Data section -
──────────
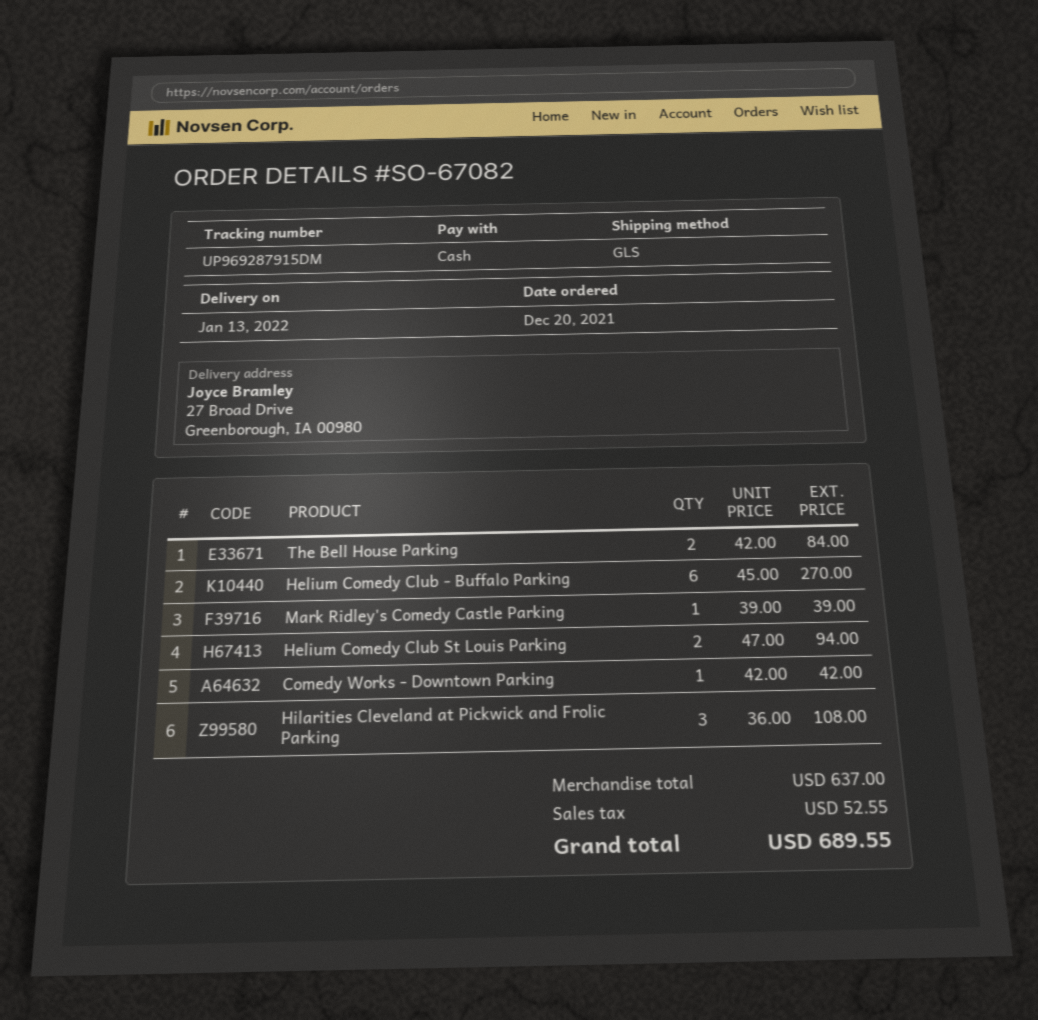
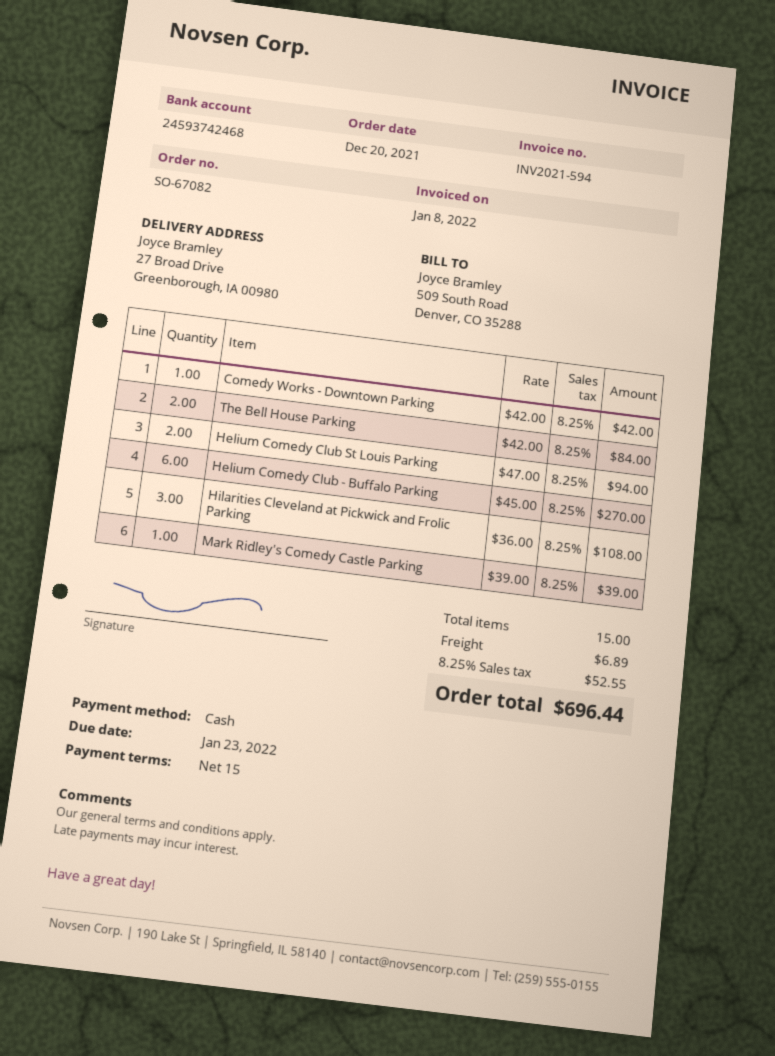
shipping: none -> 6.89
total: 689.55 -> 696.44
──────────
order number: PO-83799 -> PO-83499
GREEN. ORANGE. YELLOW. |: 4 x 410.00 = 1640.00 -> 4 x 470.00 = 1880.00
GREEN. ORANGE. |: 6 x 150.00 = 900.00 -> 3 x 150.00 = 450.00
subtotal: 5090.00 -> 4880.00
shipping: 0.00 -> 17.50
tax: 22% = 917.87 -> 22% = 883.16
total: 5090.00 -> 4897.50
──────────
What you have to do - Copy out every line of the data that includes "shipping".

Your response -
shipping: none -> 6.89
shipping: 0.00 -> 17.50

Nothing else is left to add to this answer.